Suppose $E_1$ and $E_2$ are elliptic curves defined over $\mathbb{Q}$. Now we know that both curves are isomorphic over $\mathbb{C}$ iff they have the same $j$-invariant.

But $E_1$ and $E_2$ could also be isomorphic over a subfield of $\mathbb{C}$. As is the case for $E$ and its quadratic twist $E_d$. Now the question general is.

$E_1$ and $E_2$ defined over $\mathbb{Q}$ and isomorphic over $\mathbb{C}$. Let $K$ the smallest subfield of $\mathbb{C}$ such that $E_1$ and $E_2$ become isomorphic over $K$. What can be said about $K$. Is it always a finite extension of $\mathbb{Q}$. If so, what can be said about the extension $K|\mathbb{Q}$.
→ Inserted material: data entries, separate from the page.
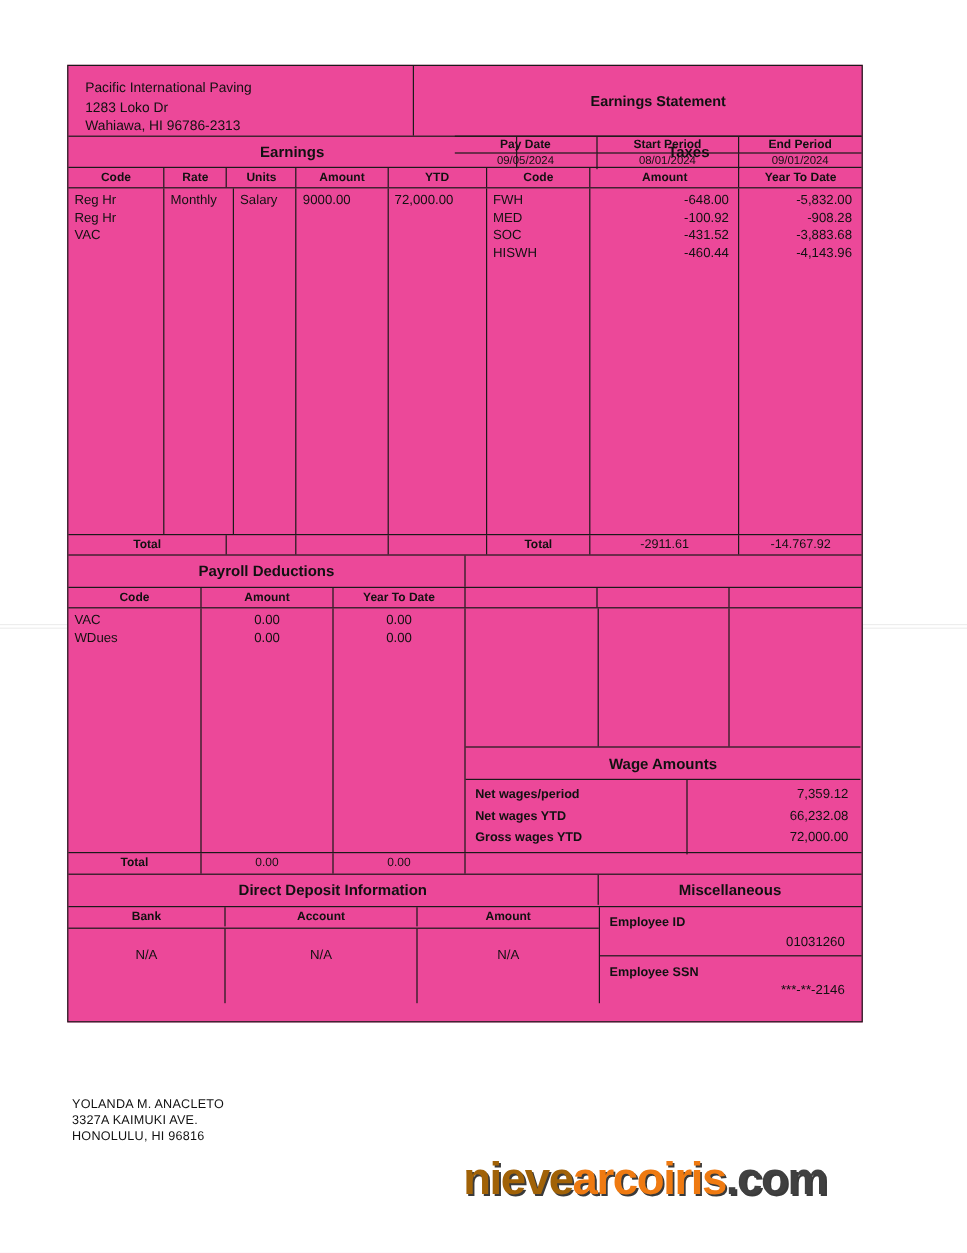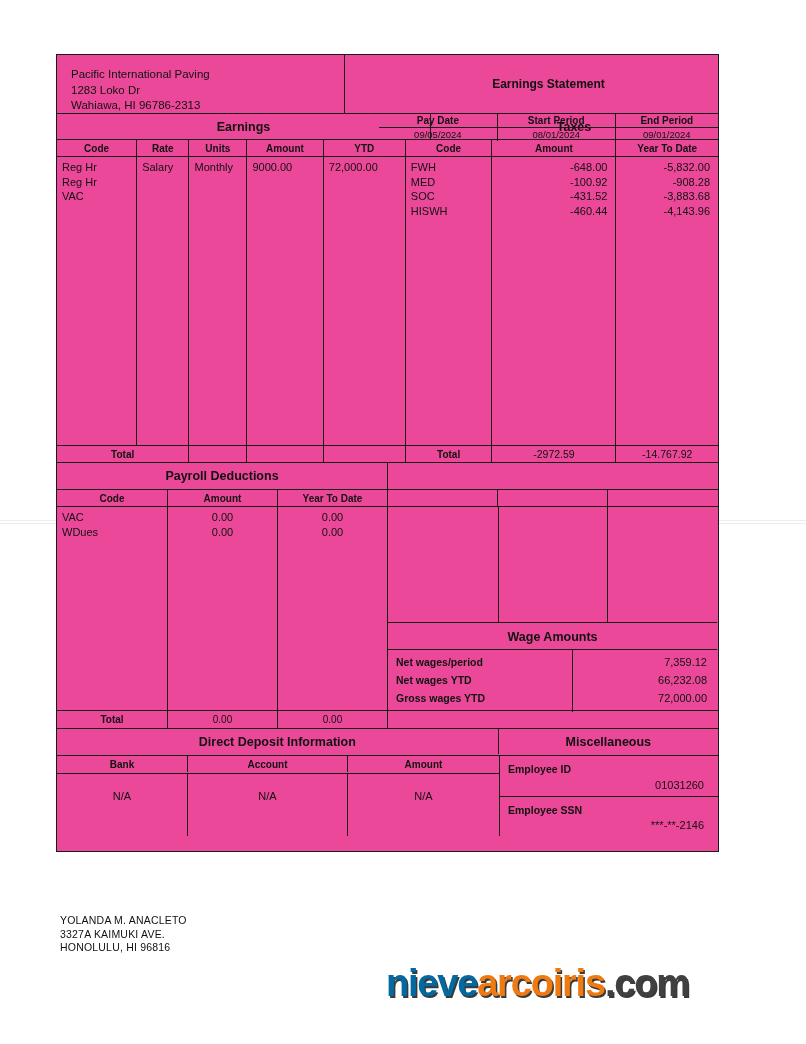"Salary" div.cell { order: before "Monthly" -> after "Monthly" }
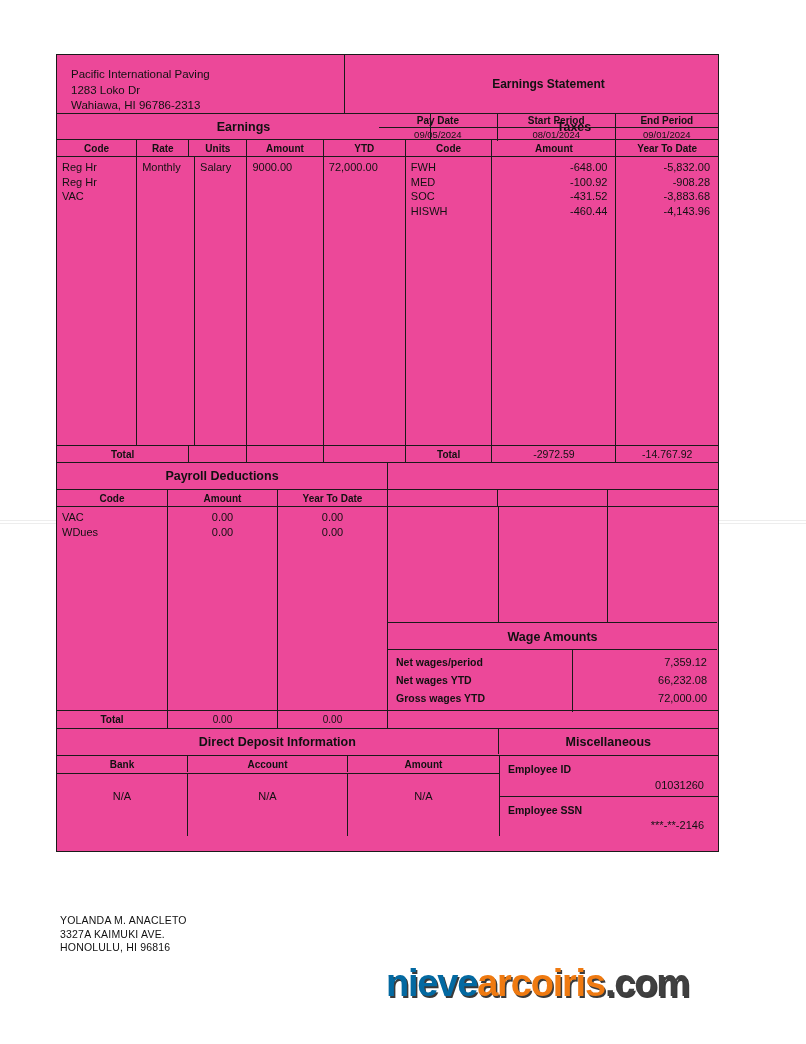"-2972.59" div.cell { text: -2972.59 -> -2911.61 }
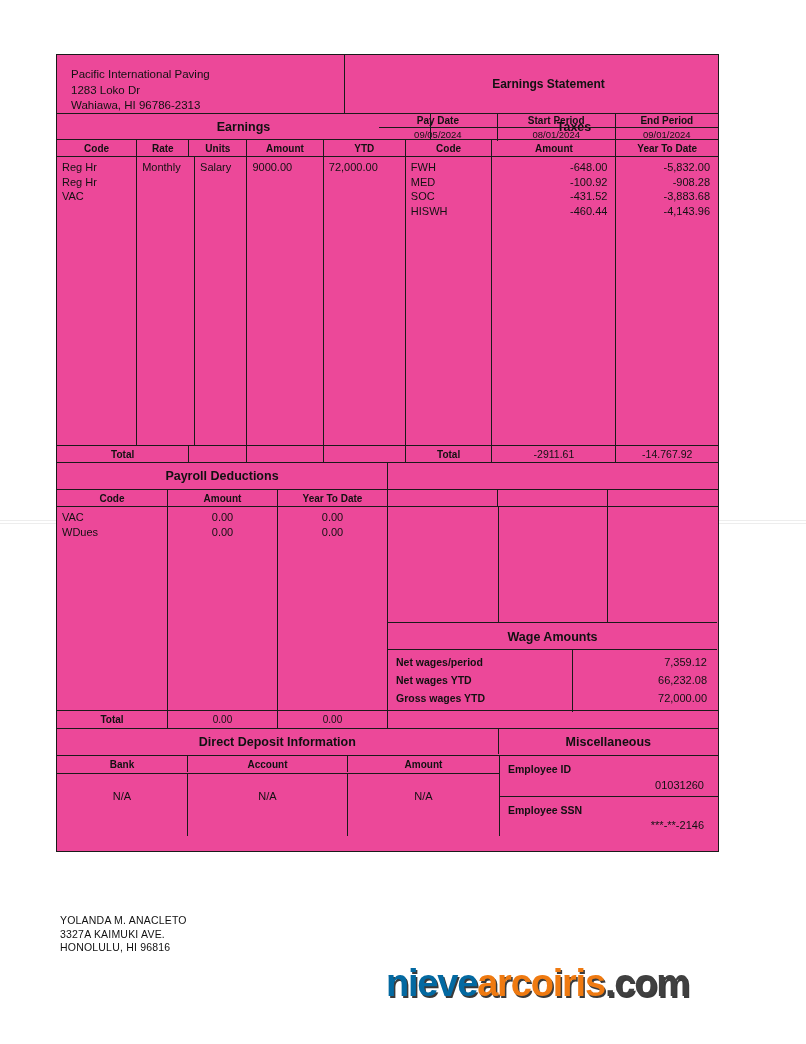"nieve" .wm-a { color: #0369a1 -> #a16207 }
My second question is something goes something like in the opposite direction. I start again with quadratic twists. Let $E$ be an elliptic curve over $\mathbb{Q}$ and consider the quadratic extension $\mathbb{Q}|\mathbb{Q}(\sqrt{d})$. Describe the curves over $\mathbb{Q}$(or isomorphism classes over $\mathbb{Q}$) which become isomorphic to $E$ over $\mathbb{Q}(\sqrt{d})$. I think the answer is $E$ and $E_d$. Again I would like to know what happens if we take a larger extension.

Let $E$ be an elliptic curve over $\mathbb{Q}$ and $K|\mathbb{Q}$ a finite extension. Describe the isomorphism classes of elliptic curves over $\mathbb{Q}$ which become isomorphic to $E$ over K.

I have no idea what is the right context to answer such questions.